# TASK OBJECTIVE:
Whenever a picture appears in the data, skip it and write out all other material exactly.

----- DATA FOR PROCESSING -----

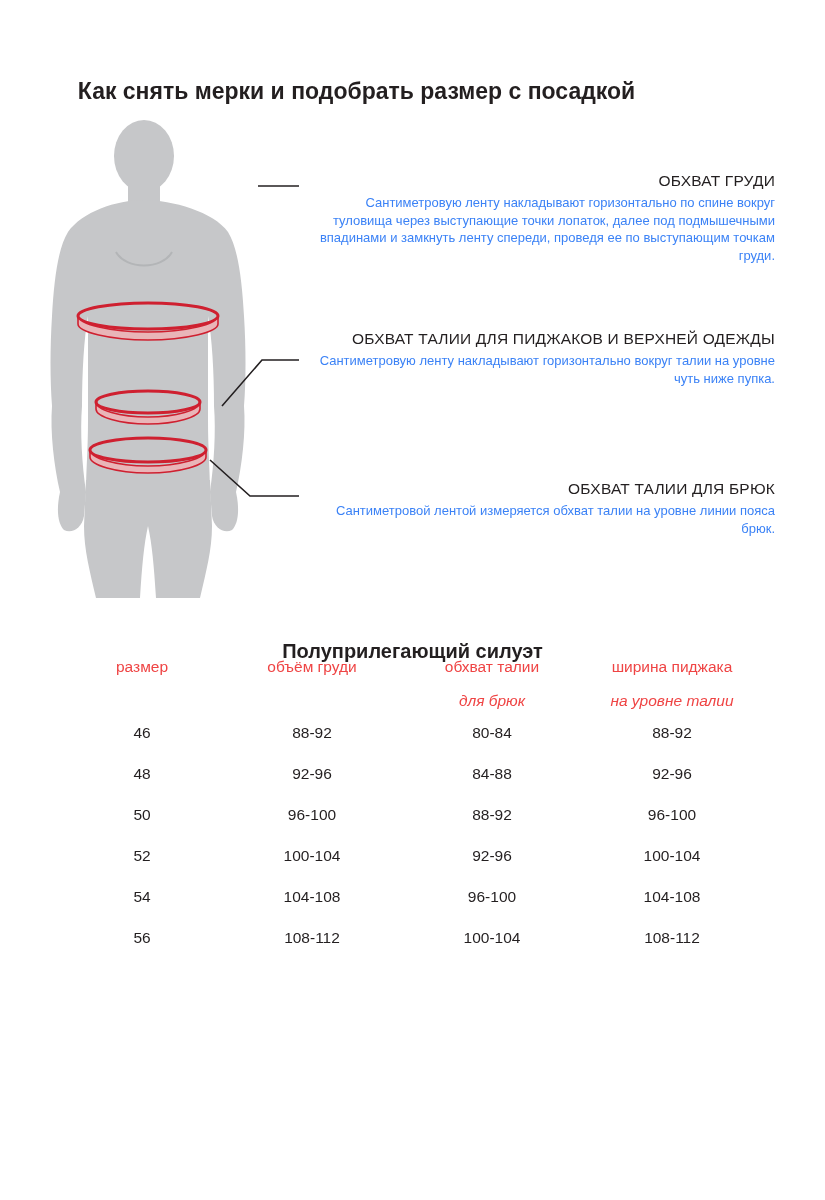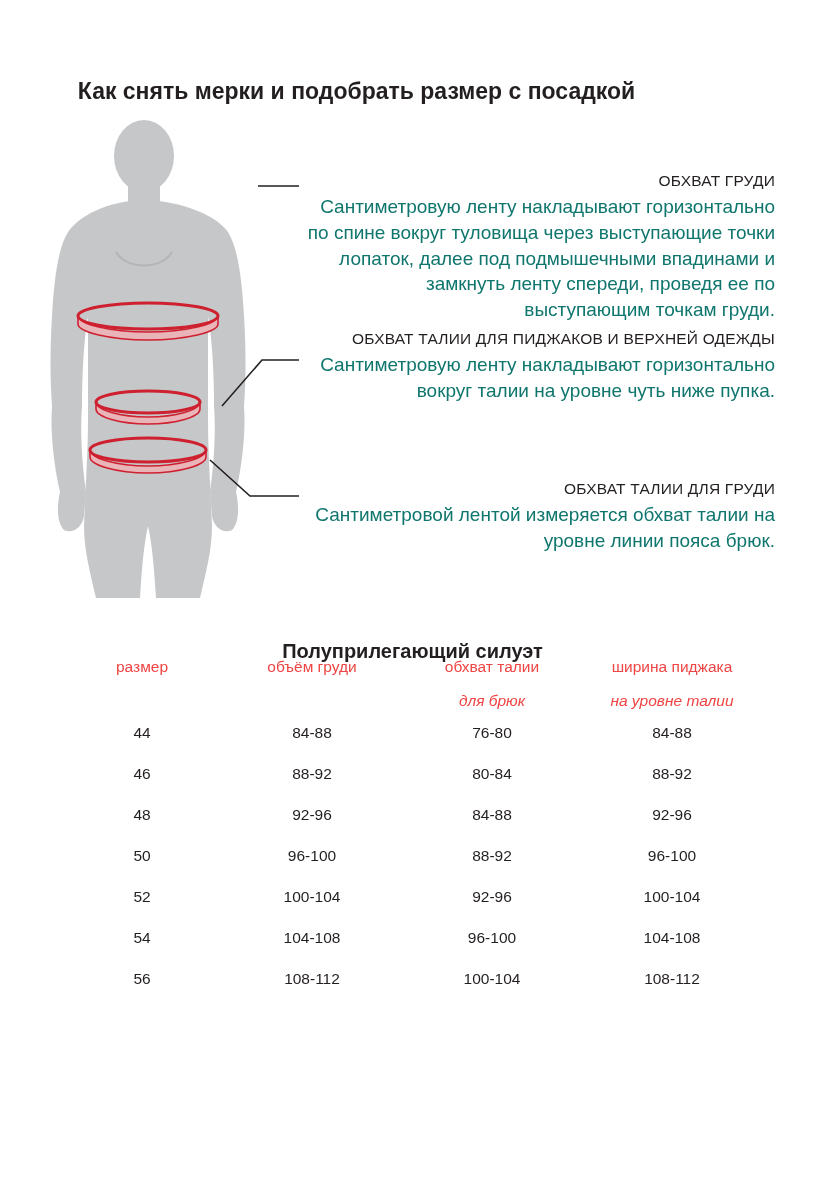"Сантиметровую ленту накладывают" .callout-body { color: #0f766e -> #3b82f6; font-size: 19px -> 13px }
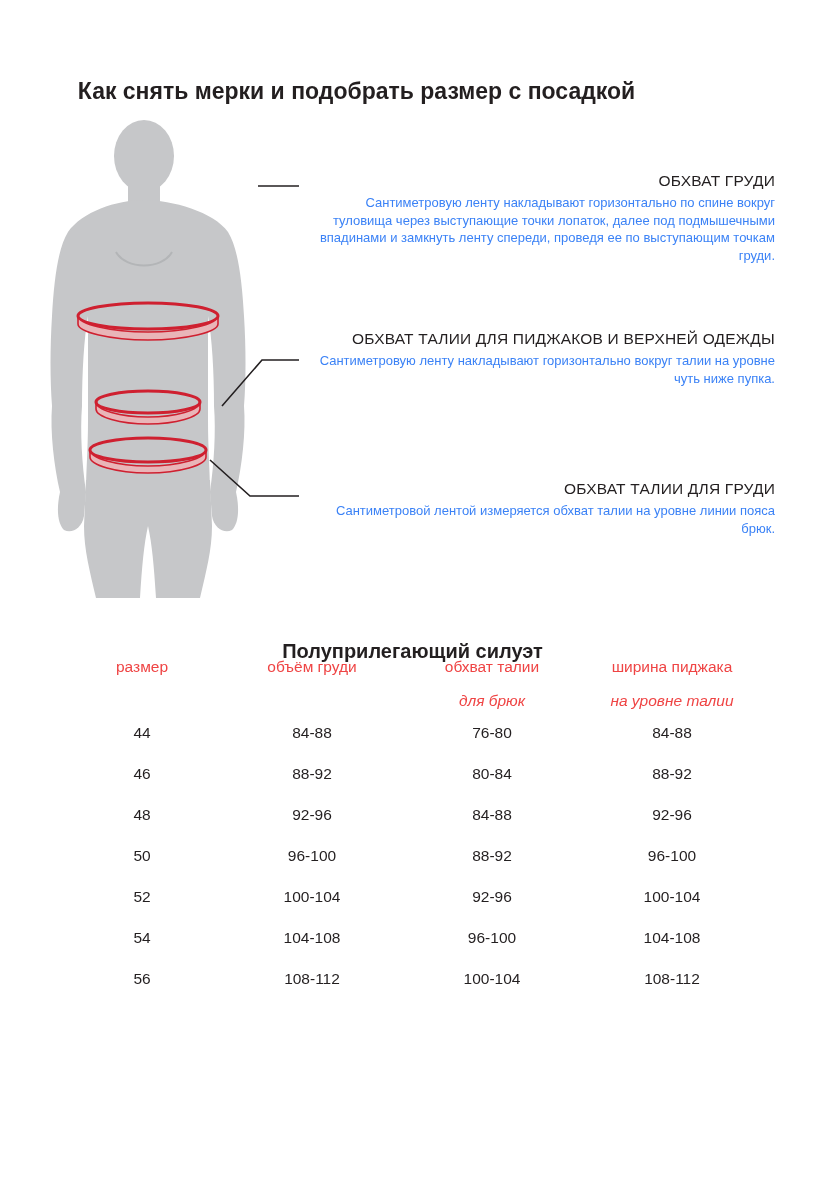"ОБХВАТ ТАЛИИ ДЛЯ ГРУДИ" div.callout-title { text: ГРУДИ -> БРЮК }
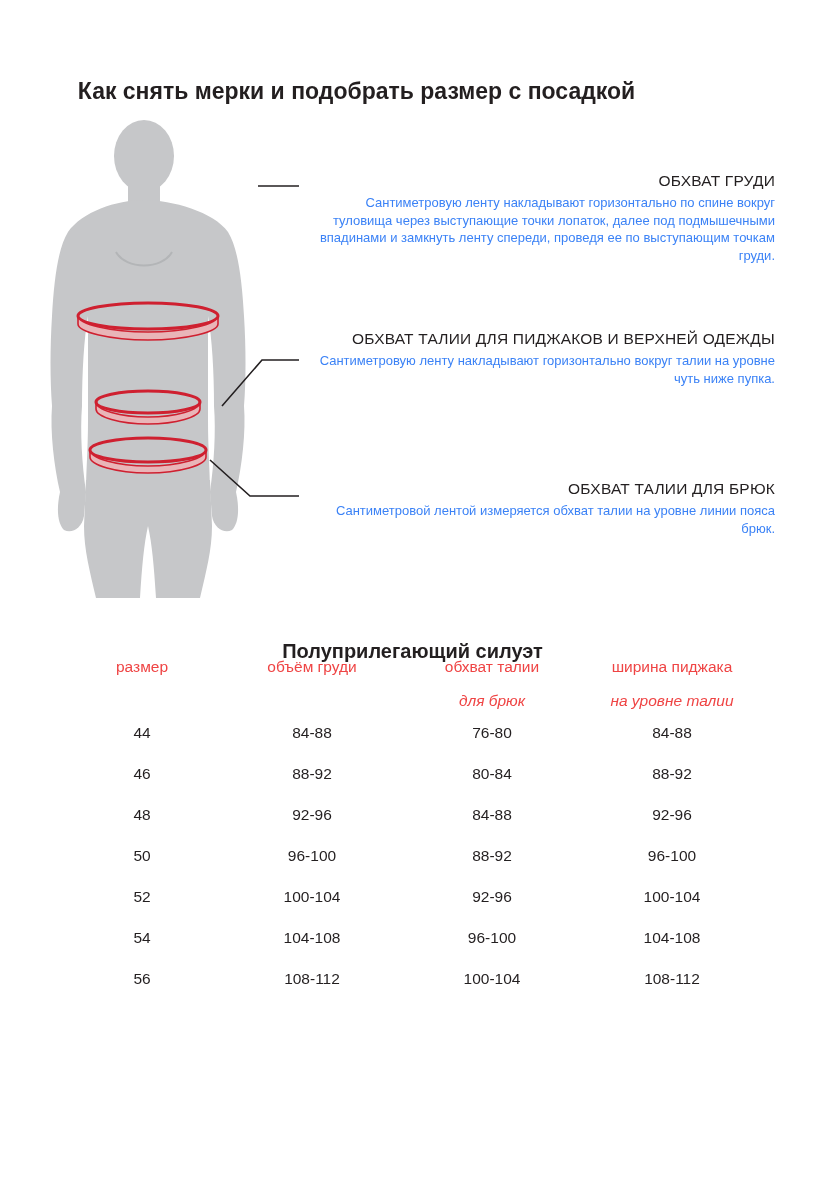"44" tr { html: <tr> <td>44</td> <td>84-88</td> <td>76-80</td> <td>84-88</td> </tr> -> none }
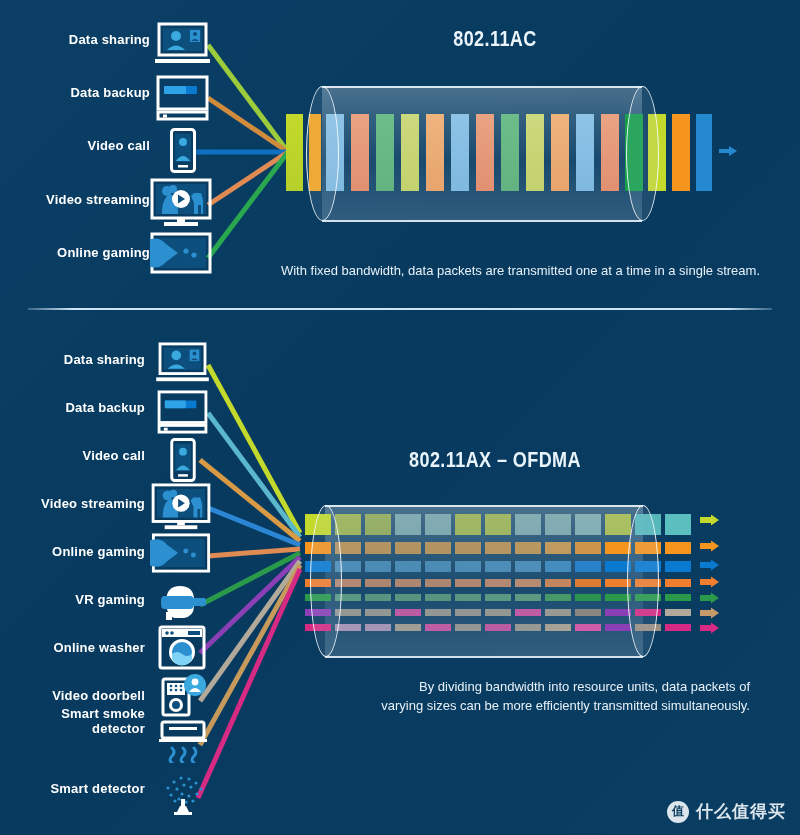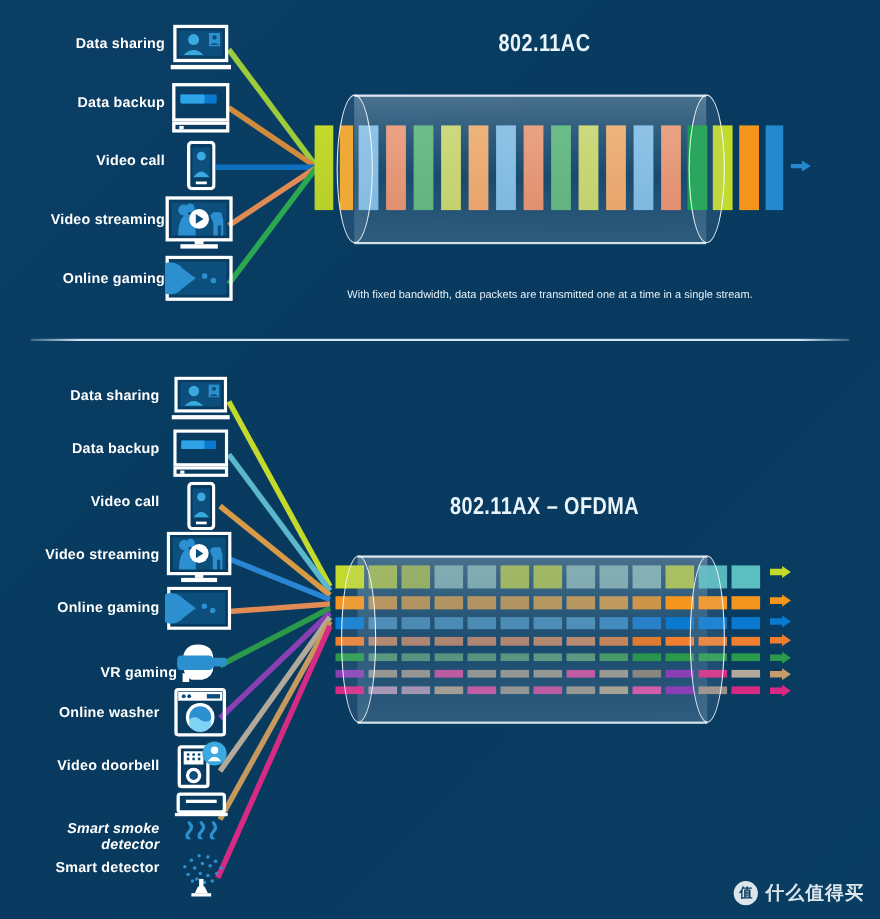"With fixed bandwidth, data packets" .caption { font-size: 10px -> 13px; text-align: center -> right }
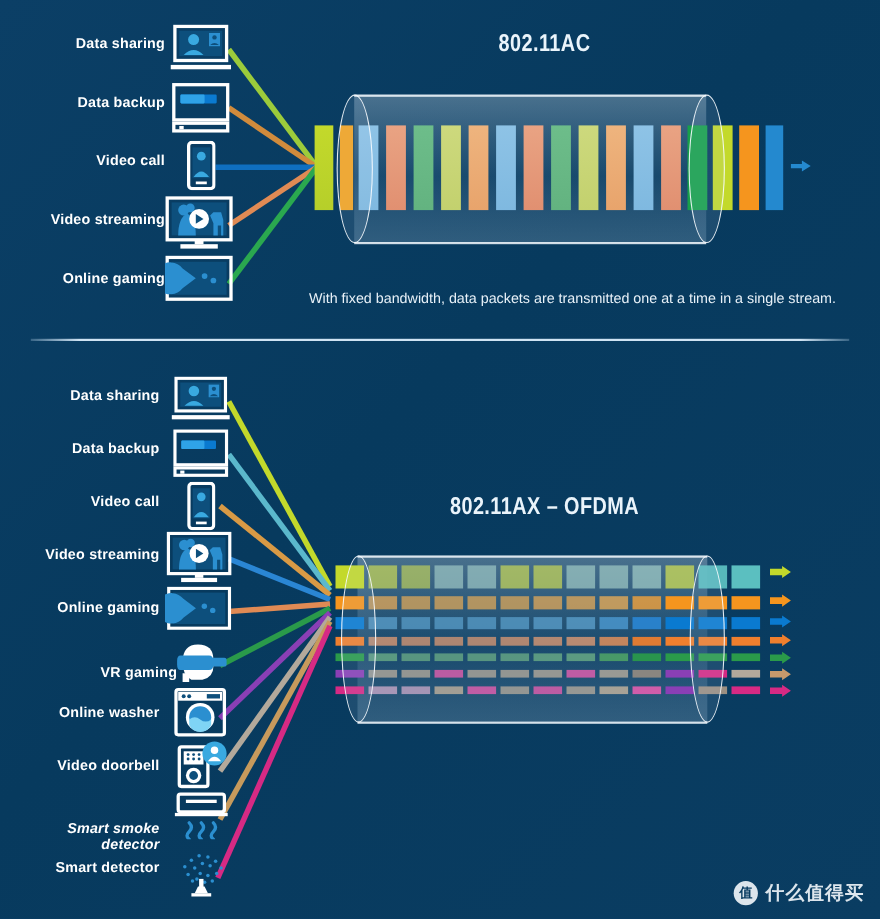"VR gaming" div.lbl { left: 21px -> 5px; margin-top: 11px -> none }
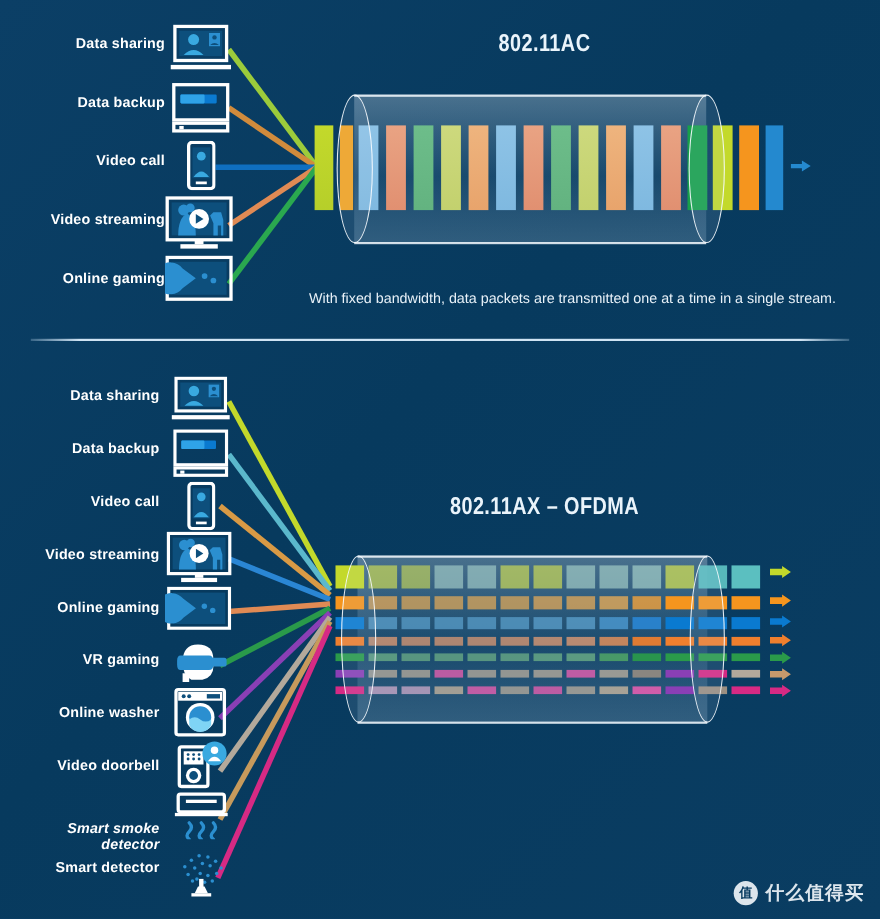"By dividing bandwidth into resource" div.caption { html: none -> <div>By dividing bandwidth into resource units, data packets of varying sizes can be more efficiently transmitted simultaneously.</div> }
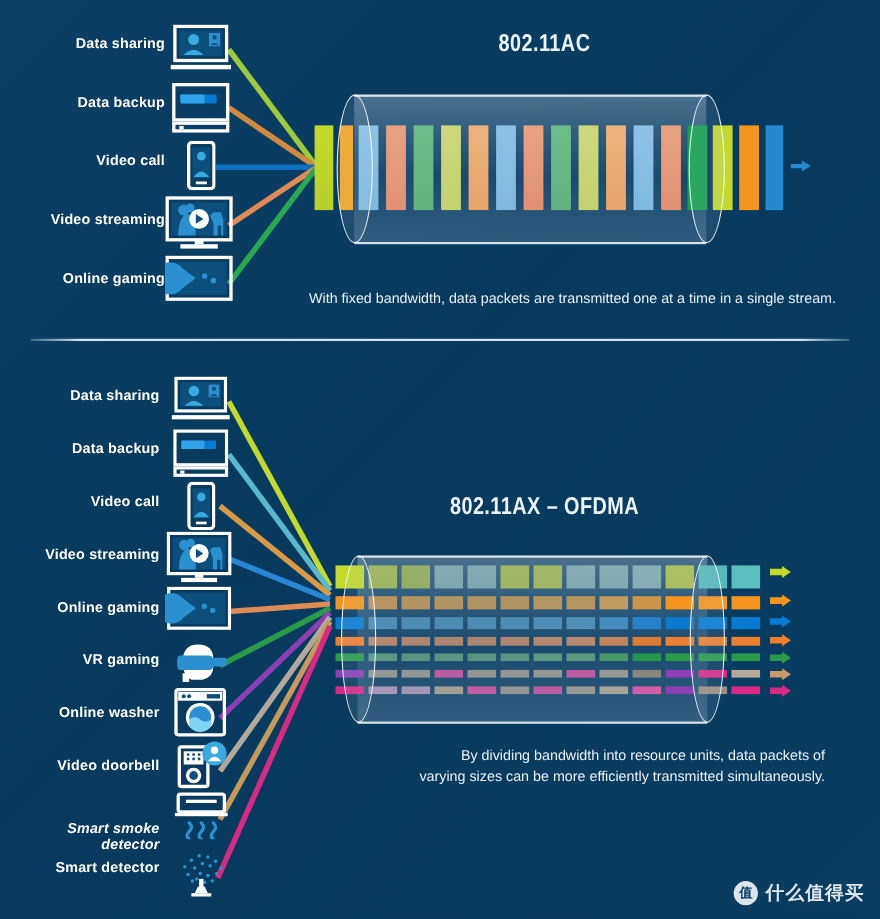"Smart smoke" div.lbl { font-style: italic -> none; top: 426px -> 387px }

-----

# RESULT OF THIS EXERCISE:
"Сантиметровую ленту накладывают" .callout-body { color: #0f766e -> #3b82f6; font-size: 19px -> 13px }
"ОБХВАТ ТАЛИИ ДЛЯ ГРУДИ" div.callout-title { text: ГРУДИ -> БРЮК }
"44" tr { html: <tr> <td>44</td> <td>84-88</td> <td>76-80</td> <td>84-88</td> </tr> -> none }
"With fixed bandwidth, data packets" .caption { font-size: 10px -> 13px; text-align: center -> right }
"VR gaming" div.lbl { left: 21px -> 5px; margin-top: 11px -> none }
"By dividing bandwidth into resource" div.caption { html: none -> <div>By dividing bandwidth into resource units, data packets of varying sizes can be more efficiently transmitted simultaneously.</div> }
"Smart smoke" div.lbl { font-style: italic -> none; top: 426px -> 387px }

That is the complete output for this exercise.